2. Surface modified nanoparticles. Molecular imprinting is a well-established chemical synthetic strategy to generate solid polymer-based materials able to recognize specific target analytes. This is the basis for the development of biosensors and affinity matrix. More recently, it has also been possible to imprint “soft” materials such as hydrogel networks including those obtained from chitosan. However, imprinting of biopolymer-based nanoparticles remains a major challenge. Polysaccharide and proteins are ideal natural candidates to design systems with recognition capacity towards molecules known to operate in QS.
A PhD project centered in this challenge will contribute greatly towards this goal.

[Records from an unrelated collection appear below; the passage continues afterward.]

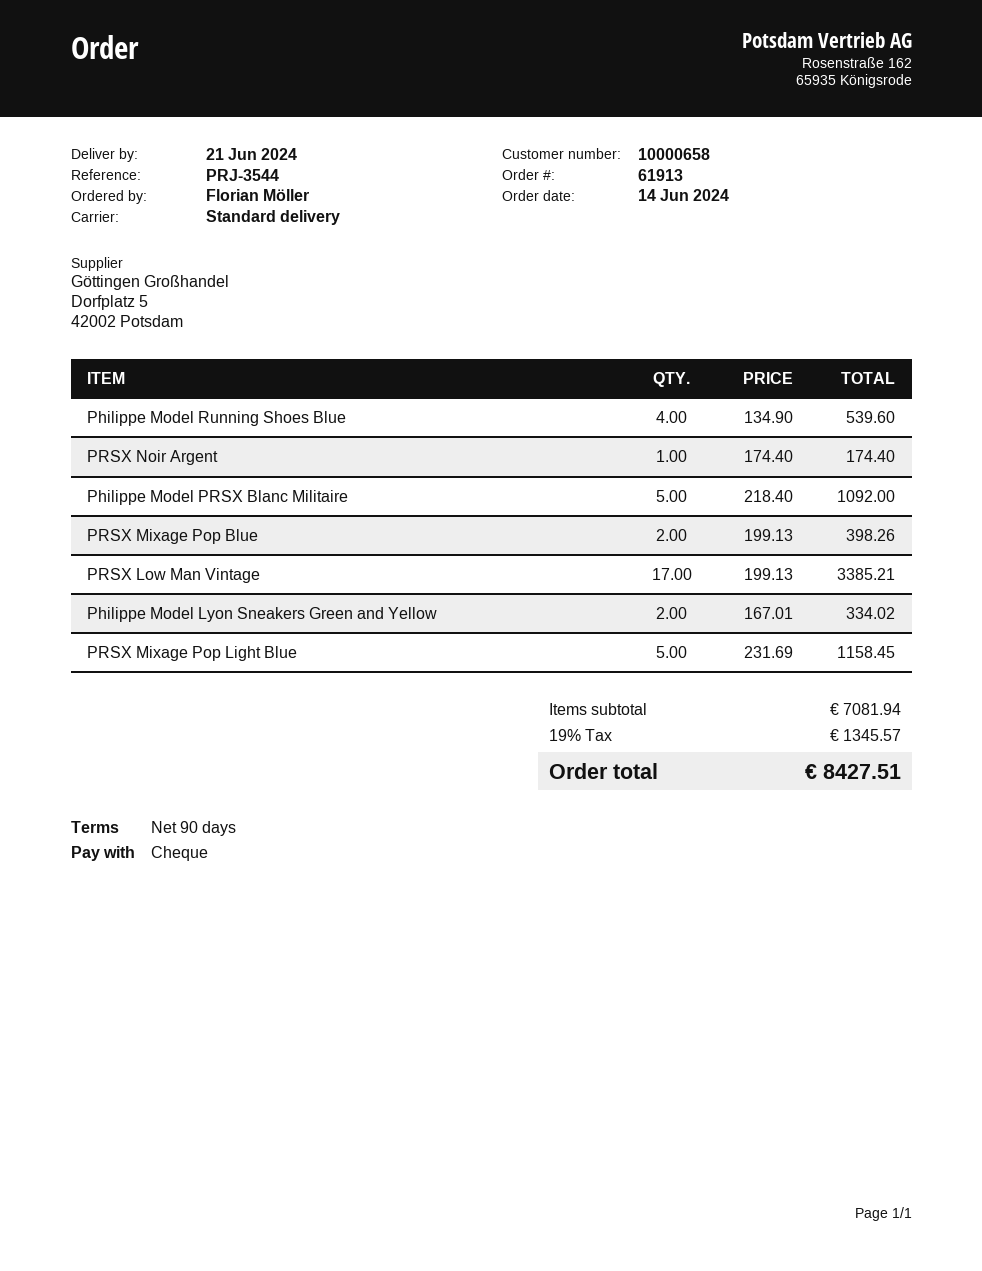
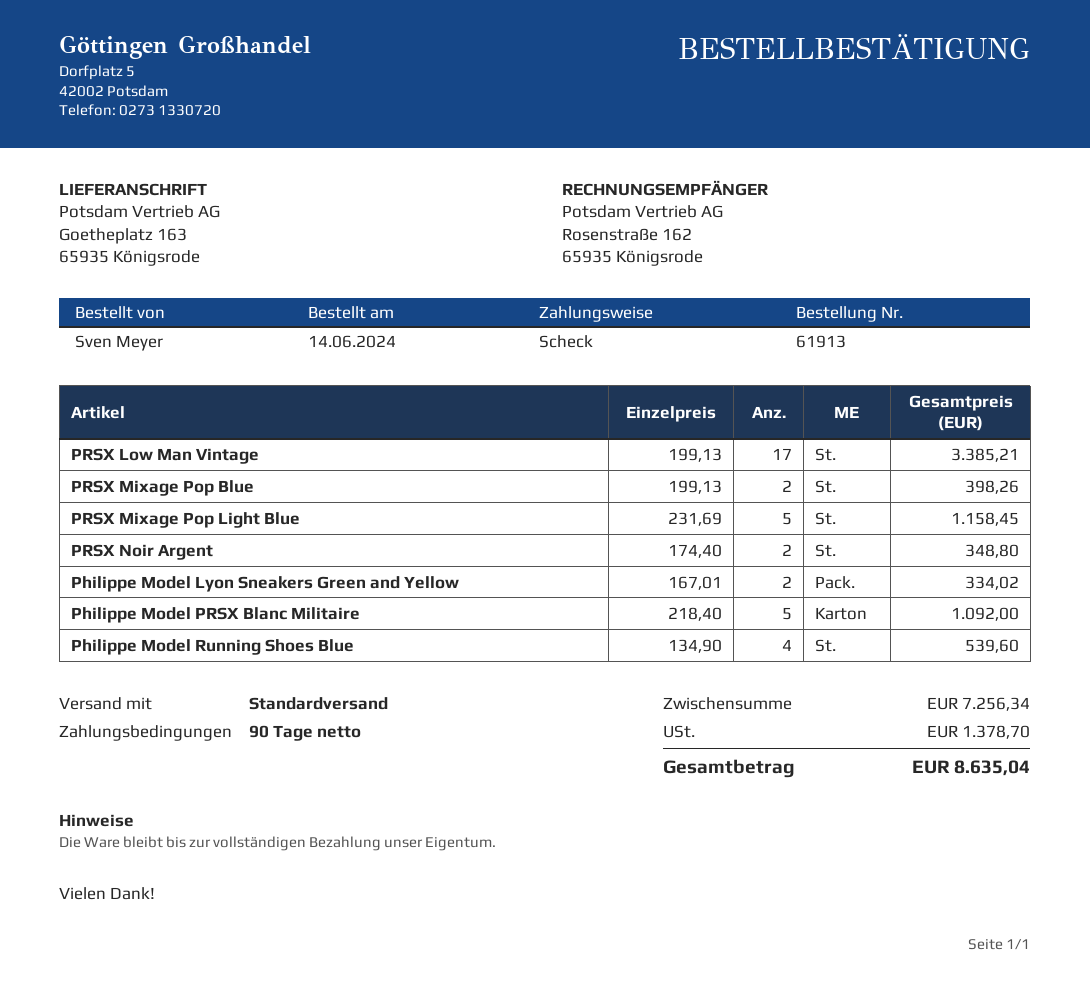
ordered by: Florian Möller -> Sven Meyer
PRSX Noir Argent: 1 x 174.40 = 174.40 -> 2 x 174.40 = 348.80
subtotal: 7081.94 -> 7256.34
tax: 1345.57 -> 1378.70
total: 8427.51 -> 8635.04

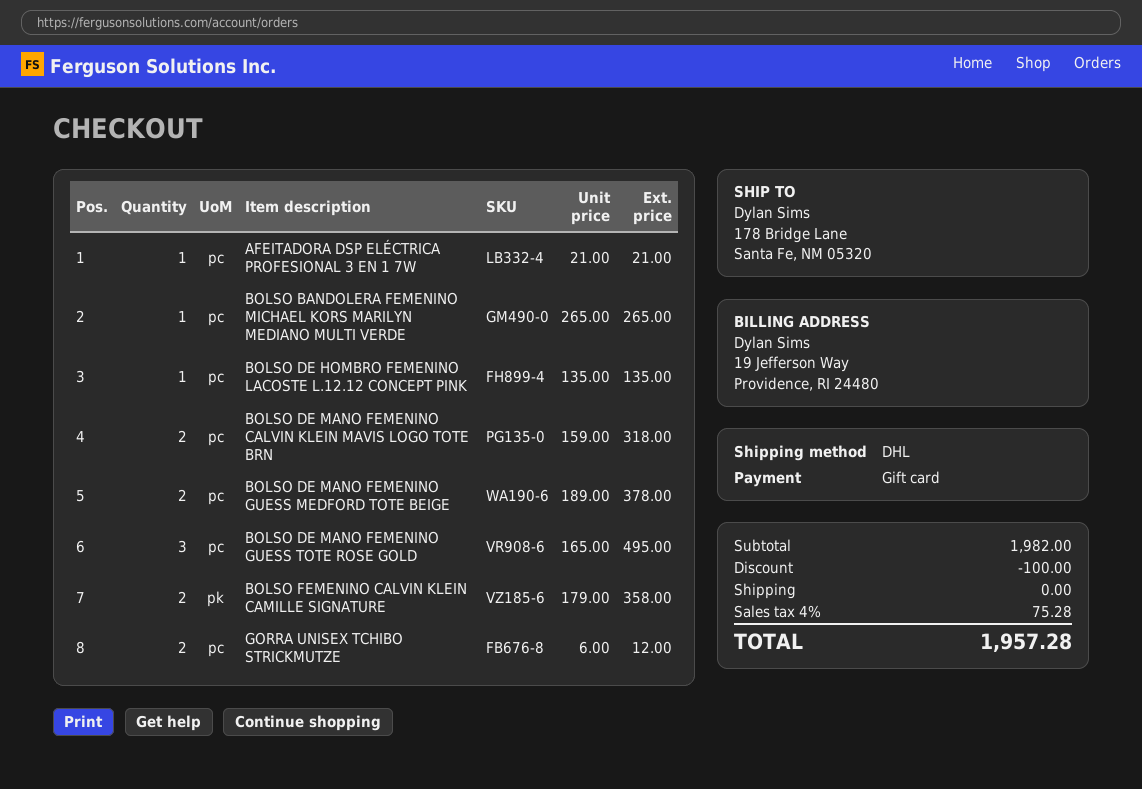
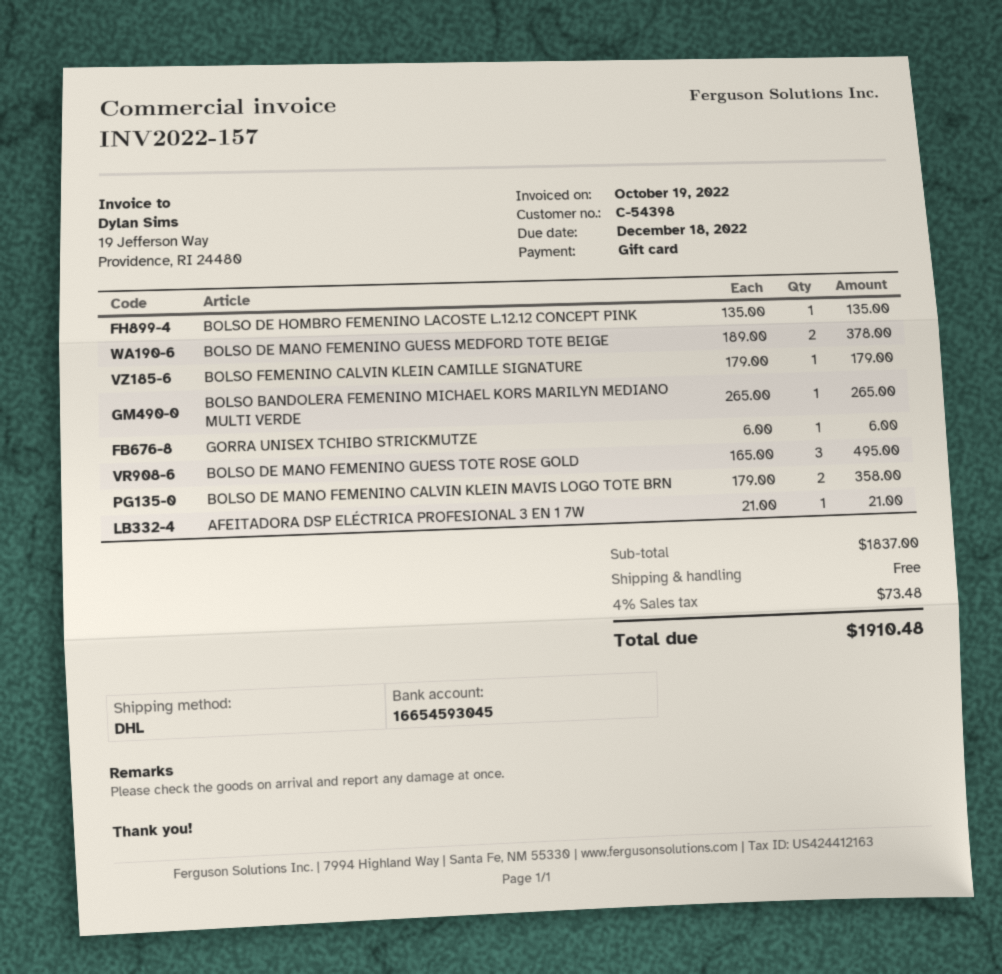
BOLSO DE MANO FEMENINO CALVIN KLEIN MAVIS LOGO TOTE BRN: 2 x 159.00 = 318.00 -> 2 x 179.00 = 358.00
BOLSO FEMENINO CALVIN KLEIN CAMILLE SIGNATURE: 2 x 179.00 = 358.00 -> 1 x 179.00 = 179.00
GORRA UNISEX TCHIBO STRICKMUTZE: 2 x 6.00 = 12.00 -> 1 x 6.00 = 6.00
subtotal: 1982.00 -> 1837.00
discount: 100.00 -> none
tax: 4% = 75.28 -> 4% = 73.48
total: 1957.28 -> 1910.48

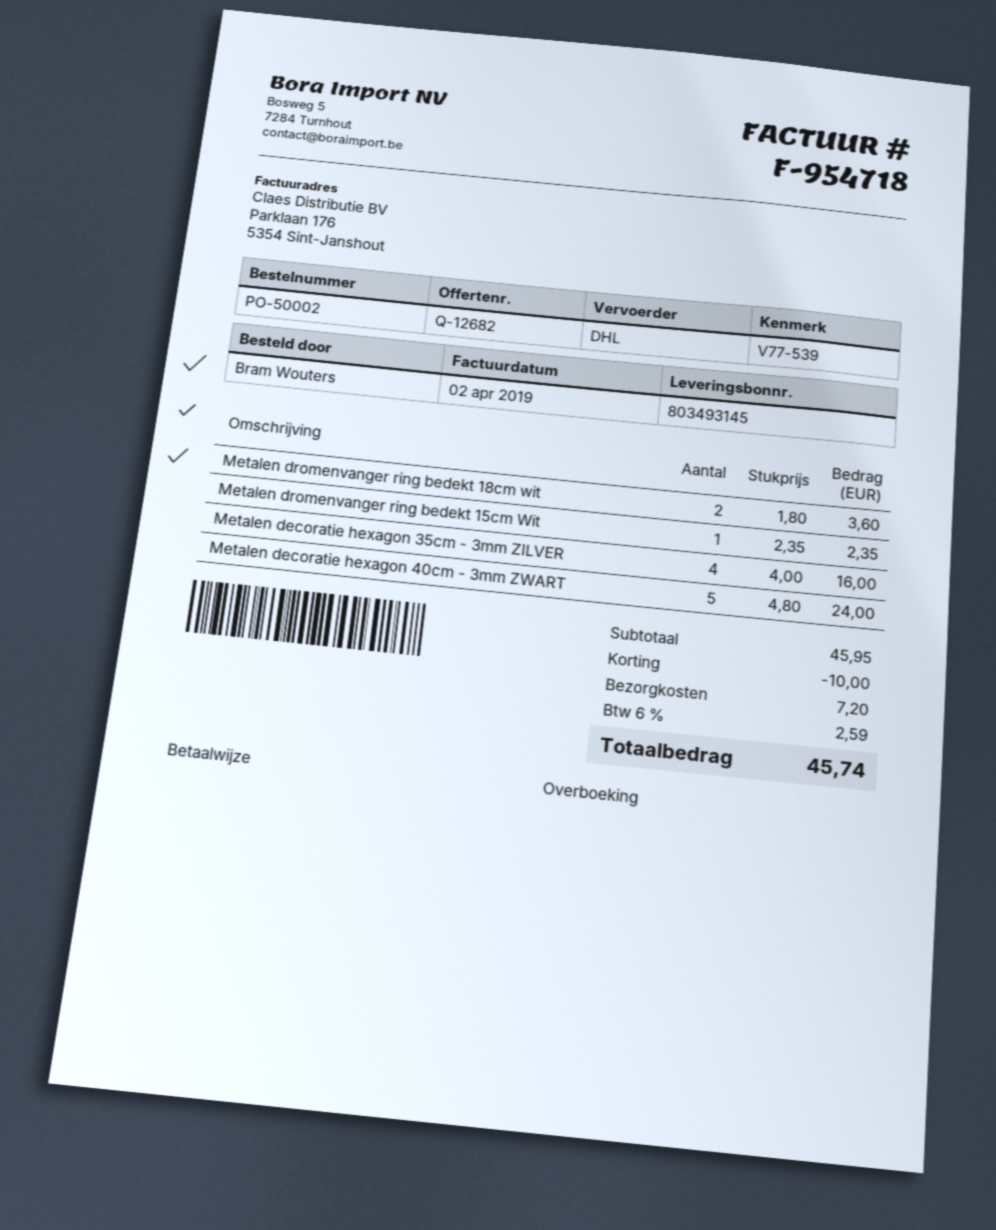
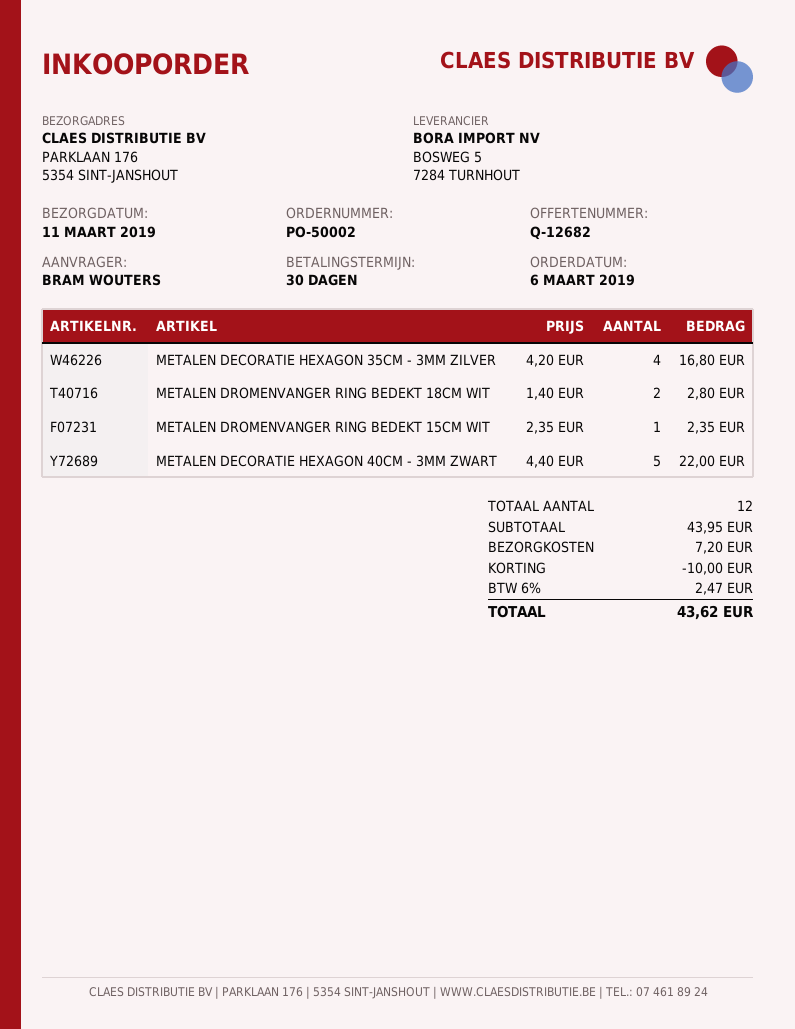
Metalen dromenvanger ring bedekt 18cm wit: 2 x 1.80 = 3.60 -> 2 x 1.40 = 2.80
Metalen decoratie hexagon 35cm - 3mm ZILVER: 4 x 4.00 = 16.00 -> 4 x 4.20 = 16.80
Metalen decoratie hexagon 40cm - 3mm ZWART: 5 x 4.80 = 24.00 -> 5 x 4.40 = 22.00
subtotal: 45.95 -> 43.95
tax: 6% = 2.59 -> 6% = 2.47
total: 45.74 -> 43.62

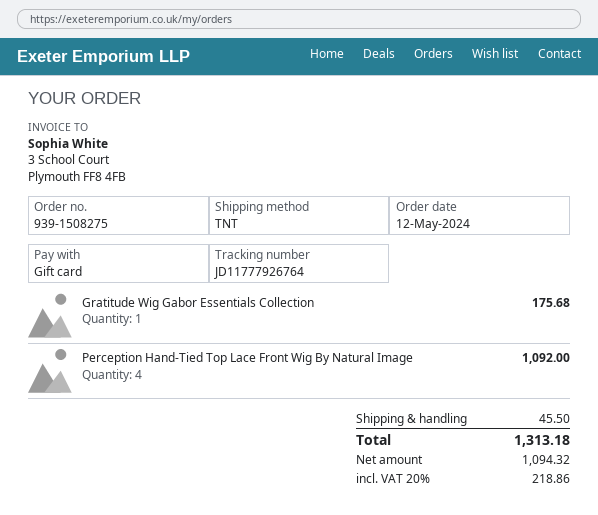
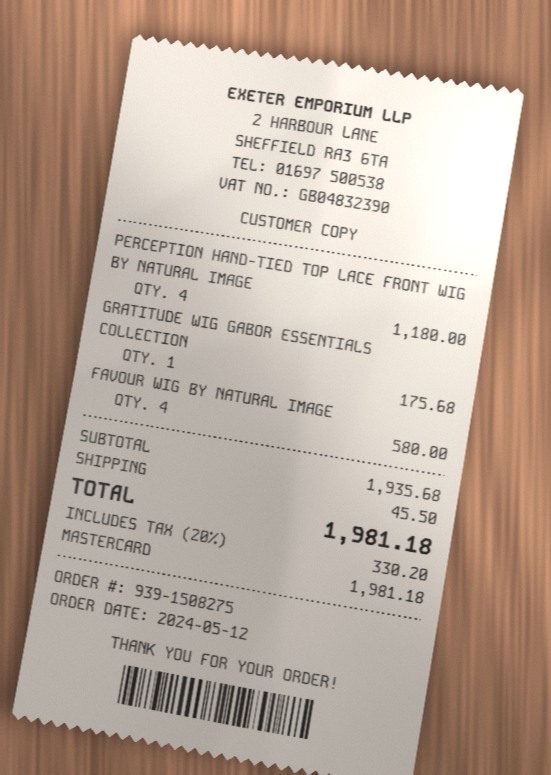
payment method: gift card -> Mastercard
Perception Hand-Tied Top Lace Front Wig By Natural Image: 4 for 1092.00 -> 4 for 1180.00
FAVOUR WIG BY NATURAL IMAGE: none -> 4 for 580.00
tax: 20% = 218.86 -> 20% = 330.20
total: 1313.18 -> 1981.18

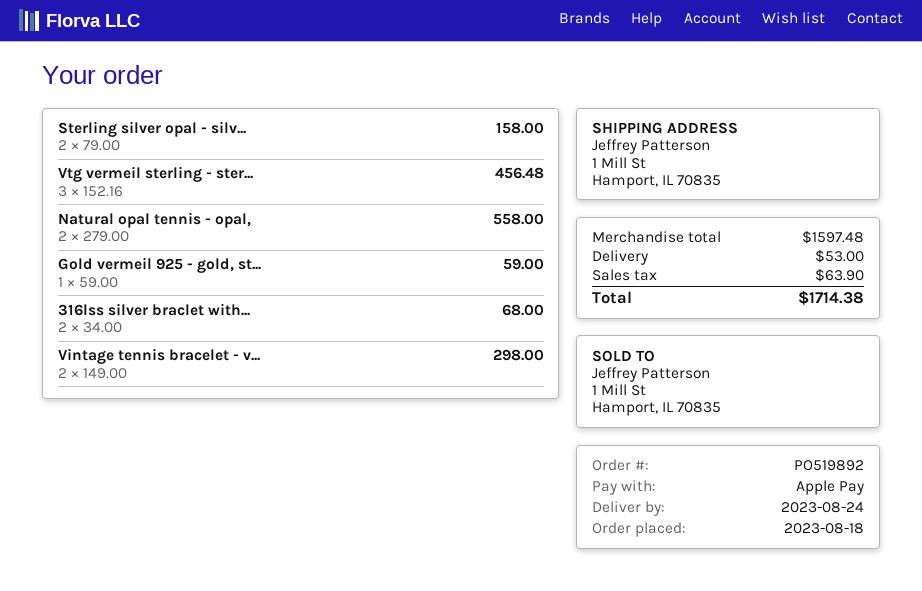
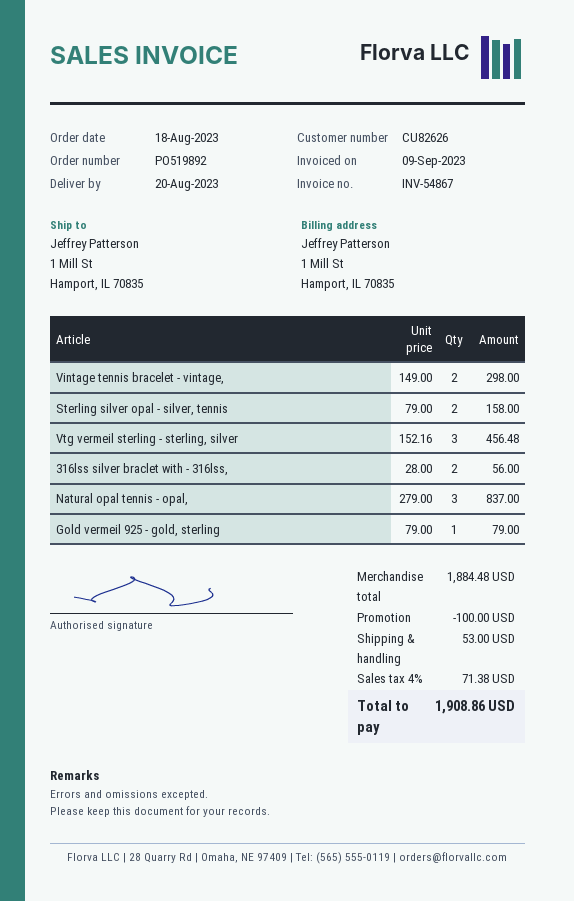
delivery date: 2023-08-24 -> 2023-08-20
Natural opal tennis - opal,: 2 x 279.00 = 558.00 -> 3 x 279.00 = 837.00
Gold vermeil 925 - gold, st...: 1 x 59.00 = 59.00 -> 1 x 79.00 = 79.00
316lss silver braclet with...: 2 x 34.00 = 68.00 -> 2 x 28.00 = 56.00
subtotal: 1597.48 -> 1884.48
discount: none -> 100.00
tax: 63.90 -> 71.38
total: 1714.38 -> 1908.86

3. Biophysical theories to describe QS and the effect of different nanobiomaterials. Although attempts have been made to describe the phenomena involved in QS by biophysical and mathematical models, a number of fundamental questions remain unanswered. Is QS a true critical phenomenon, hence, can it be treated by theories that account for this type of phenomena in living and non-living systems? If so, can we make use of such theories to account for and thus better understand the effect of different nanomaterials on the phenomena involved and hence design much more effective QQ systems on a rational basis? Can we create simulation models that describe the dynamics of the interaction between bacterial and nanoparticles? Around these and other questions, it is possible to design an original new PhD project.